Myself, and for that very same reason take those "Gun of the year" articles with a grain of salt. Even in "The American Rifleman". I don't hate Taurus products as they are inanimate objects. Because of all their problems in the past I would just never buy, trust one or recommend them to others. I'm a firm believer that you don't get something for nothing. Cheaply made products are cheaply made products. In order to manufacture something cheaper somethings got to give. Just like Harbor Freight Tools. You will not see too many if any of their products in professional mechanics' toolbox. It's the same with guns except with guns you're buying a product that your life may depend on some day. The last thing that you'd want is for it to fail at the worst possible time. It could be something as simple as a roll pin breaking and jamming up the gun.

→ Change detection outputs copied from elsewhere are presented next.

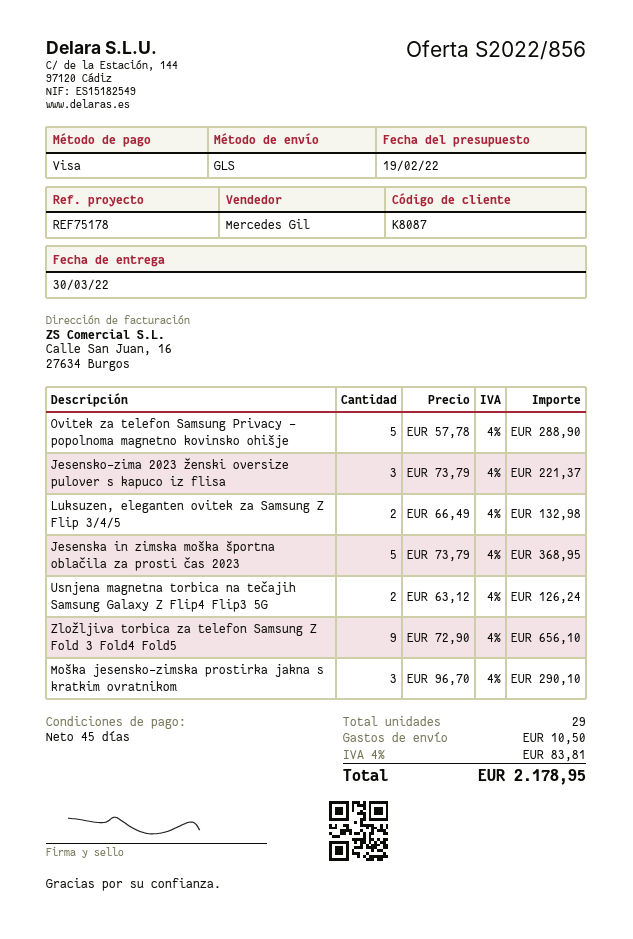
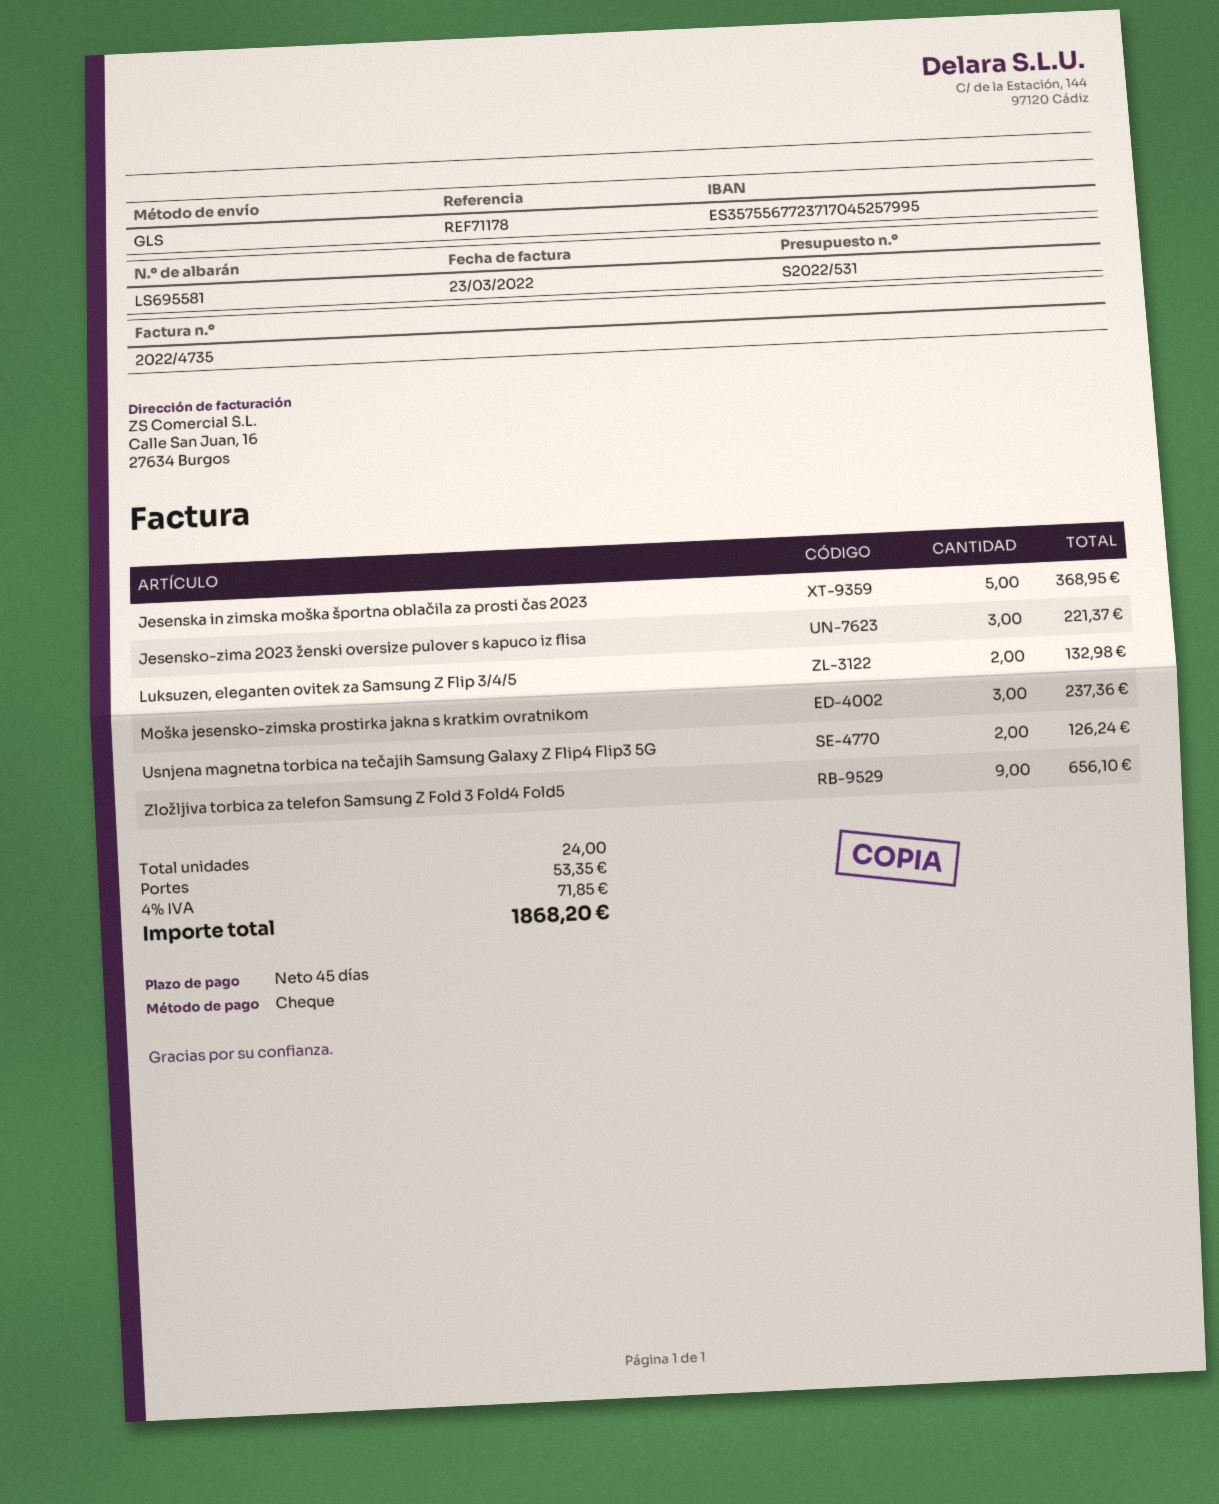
quote number: S2022/856 -> S2022/531
reference: REF75178 -> REF71178
payment method: Visa -> cheque
Ovitek za telefon Samsung Privacy – popolnoma magnetno kovinsko ohišje: 5 for 288.90 -> none
Moška jesensko-zimska prostirka jakna s kratkim ovratnikom: 3 for 290.10 -> 3 for 237.36
total quantity: 29 -> 24
shipping: 10.50 -> 53.35
tax: 4% = 83.81 -> 4% = 71.85
total: 2178.95 -> 1868.20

Sure there are some people who love to claim that they've put thousands of rounds through their cheaply made gun unaware that it may now be at the point of failure. Whereas another gun from a reputable manufacturer could go thousands of rounds more before something fails. I've learned my lesson buying reproduction car parts from foreign manufacturers. They either don't last as long or don't fit due to poor quality steel, manufacturing techniques or both. Being that they were antique cars I really had no choice and I would replace them once I found New Old Stock (NOS) parts. Fortunately none of those cheaply made parts were brake or suspension parts of which there can be no compromise. Just as with guns if your life may depend on it there should be no compromise. End of my rant.


----------



## Arizona Desertman (10 mo ago)

drycreek said:


> Ship, why don’t you stop being shy and tell us what you really think ,
> 
> I guess I missed all of the stuff you talked about except for your posts here, and I haven’t been on this forum that long. When I last looked, this is still America, (although not the one I grew up in), and you have every right to your opinion.
> 
> ...


Myself I've always driven Chevy trucks not because they were any better than the other manufacturers, they aren't. They all make a good truck that if taken care of should serve you well. Over the years I've found that Chevy's are easier to work on and you'll find more Chevy engines and drivetrains in hot rods than Ford or Dodge. More power to you if you love Fords. Diesels are another story until the Druramax came along GM made one of the lousiest Diesel engines available in a 3/4-1 ton truck. Both under powered and troublesome. Arguably Dodge with their Cummins engine is the best Diesel engine available for longevity and durability. Until the Powerstroke came along Ford Diesels were made by Navistar a division of International. GM made their own Diesels for its cars and pick ups. But you can't compare vehicles from the "Big Three" with guns. Guns are small there are a lot fewer reciprocating parts and are under extreme pressures when fired. If one of those few parts breaks the gun could fail putting your life in jeopardy or at the very least you could risk possible injury. My two cents.


----------



## Javbike (Oct 21, 2021)

I guess that why I don’t own one single Taurus I like living


----------



## Arizona Desertman (10 mo ago)

Javbike said:


> I guess that why I don’t own one single Taurus I like living


Unless we're in law enforcement or live in a very dangerous part of a town or city. The chances are very high that none of us will be ever be faced in a life or death situation where we have to shoot someone. We can all thank God for that. But if the need ever does arise it just makes sense to have a product that hasn't had such a spotty reputation. It's just like wearing seat belts or putting on a life preserver while boating. Most of us will go through life never having an accident.


----------



## Shipwreck (Jan 26, 2006)

Arizona Desertman said:


> But if the need ever does arise it just makes sense to have a product that hasn't had such a spotty reputation.


----------



## drycreek (Jul 17, 2021)

Arizona Desertman said:


> Myself I've always driven Chevy trucks not because they were any better than the other manufacturers, they aren't. They all make a good truck that if taken care of should serve you well. Over the years I've found that Chevy's are easier to work on and you'll find more Chevy engines and drivetrains in hot rods than Ford or Dodge. More power to you if you love Fords. Diesels are another story until the Druramax came along GM made one of the lousiest Diesel engines available in a 3/4-1 ton truck. Both under powered and troublesome. Arguably Dodge with their Cummins engine is the best Diesel engine available for longevity and durability. Until the Powerstroke came along Ford Diesels were made by Navistar a division of International. GM made their own Diesels for its cars and pick ups. But you can't compare vehicles from the "Big Three" with guns. Guns are small there are a lot fewer reciprocating parts and are under extreme pressures when fired. If one of those few parts breaks the gun could fail putting your life in jeopardy or at the very least you could risk possible injury. My two cents.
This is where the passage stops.